En inglés "Earth, wind and fire" es el nombre del grupo cuya música, acompaña y da forma a la escritura de hoy sobre una escena terrible, grabada en mi mente, quizás para siempre (ese relativo siempre que es la vida). Fueron unos interminables minutos, hace unos cuantos años, regresando desde el Atlántico, cruzando el corazón de Portugal, hacia España cuando bien entrada la oscuridad, en una noche de verano, sin más luna que la que me protegía dentro de mi coche, ni más compañía que la música y el lento fluir del pensamiento, no vivieron mis ojos el sueño de Shakespeare, sino la pesadilla de Dante.

De repente el sinuoso horizonte comenzó a clarear y enseguida los perfiles de lomas, colinas y montañas se dibujaron en toda la gama de rojos, naranjas y amarillos. Como si de las fauces de un terrible dragón se tratara, sentí cómo me adentraba en el infierno que, a un lado y otro de la protectora autopista, comenzó a llenarlo todo. Grandes lenguas de fuego titilaban a lo lejos o bailaban cerca y a la vista, soberbias y sobrenaturales, sobre miles de árboles sometidos a la definitiva tortura o sobre los restos de aquellos que ya habían doblado su rodilla y sucumbido al despiadado empuje de las llamas.

Como lo harían, ocultas en el corazón de aquel averno, sobre toda criatura viviente que encontrase el fuego a su paso. Polvo eres y en polvo te convertirás. Vida, materia, agua, todo reduciéndose a cenizas. Nunca como esa noche sentí el acre olor de la destrucción y la muerte ocupando átomo a átomo, tiempo y espacio. Impregnando el aire, cubriendo el cielo, fulminando el oxígeno y transformándolo en el azufre con el que Belcebú perfuma el alma del malvado. En este código binario que rige el mundo, lo más bello puede engendrar lo más horrendo. El fuego como el mar contienen en su misma esencia la inabarcable belleza de lo inmutable y a cada segundo distinto.

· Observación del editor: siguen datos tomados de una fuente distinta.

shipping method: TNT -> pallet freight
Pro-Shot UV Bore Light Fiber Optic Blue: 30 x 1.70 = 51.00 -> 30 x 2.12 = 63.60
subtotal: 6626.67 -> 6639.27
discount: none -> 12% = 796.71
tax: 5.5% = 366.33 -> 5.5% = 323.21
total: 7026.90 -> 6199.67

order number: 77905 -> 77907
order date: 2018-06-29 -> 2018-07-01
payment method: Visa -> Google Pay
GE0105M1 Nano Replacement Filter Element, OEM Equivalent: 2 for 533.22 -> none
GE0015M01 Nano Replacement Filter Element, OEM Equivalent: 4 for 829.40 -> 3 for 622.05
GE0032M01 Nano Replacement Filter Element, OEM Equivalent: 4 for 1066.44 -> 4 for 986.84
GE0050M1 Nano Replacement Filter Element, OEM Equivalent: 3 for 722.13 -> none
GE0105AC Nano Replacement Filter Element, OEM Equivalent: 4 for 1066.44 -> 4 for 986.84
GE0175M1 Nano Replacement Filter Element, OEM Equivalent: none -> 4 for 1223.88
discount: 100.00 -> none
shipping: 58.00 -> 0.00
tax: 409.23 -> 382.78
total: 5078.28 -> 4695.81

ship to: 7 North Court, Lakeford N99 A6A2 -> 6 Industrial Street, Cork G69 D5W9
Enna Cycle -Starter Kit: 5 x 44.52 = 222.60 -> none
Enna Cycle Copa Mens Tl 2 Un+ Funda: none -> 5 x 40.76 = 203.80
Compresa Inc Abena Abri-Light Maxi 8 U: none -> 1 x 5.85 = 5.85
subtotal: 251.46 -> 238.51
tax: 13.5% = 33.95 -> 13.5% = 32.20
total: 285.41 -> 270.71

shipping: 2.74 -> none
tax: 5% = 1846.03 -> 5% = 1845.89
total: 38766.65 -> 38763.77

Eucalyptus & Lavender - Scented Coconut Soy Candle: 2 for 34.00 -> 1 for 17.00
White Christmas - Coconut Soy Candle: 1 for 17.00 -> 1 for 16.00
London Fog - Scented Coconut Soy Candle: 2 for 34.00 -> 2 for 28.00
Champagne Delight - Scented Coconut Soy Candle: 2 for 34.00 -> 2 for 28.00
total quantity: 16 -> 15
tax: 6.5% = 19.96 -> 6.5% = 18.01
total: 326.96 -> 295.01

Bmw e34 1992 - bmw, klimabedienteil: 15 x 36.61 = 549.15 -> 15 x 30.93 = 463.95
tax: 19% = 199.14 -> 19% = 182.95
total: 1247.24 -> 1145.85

Se puede pasar un día entero contemplando las olas rompiendo contra el zócalo costero o las llamas envolviendo u tronco en la chimenea hasta que absorben su esencia y su materia. Cada llama, como cada ola, se extingue en sí misma, en tanto el tronco resiste, pero al fin del empuje éste fenece y es -repetida paradoja- en el triunfo absoluto donde el propio fuego encuentra su muerte.

Si la caja de Pandora fuera de cristal, la contemplación de los vientos que contiene sería, sin duda, espectacularmente bella, pero ya sabemos que si la caja se abre, la destrucción no tiene límite ni conoce frontera. En la semana de la noche de San Juan y de las hogueras que de antiguo la acompañan, hemos conocido el terror del fuego destructor de plantas, animales y vidas humanas en los ricos bosques portugueses. Lo hemos percibido como pira funeraria en un edificio en Londres, convertido en antorcha ritual. Lo hemos contemplado, en analogía lingüística, en la boca del arma que abre fuego para matar a quemarropa a un hombre en Venezuela. Lo hemos vuelto a sentir en manos de totalitarios atacando la capilla de una universidad. Tierra, viento y fuego.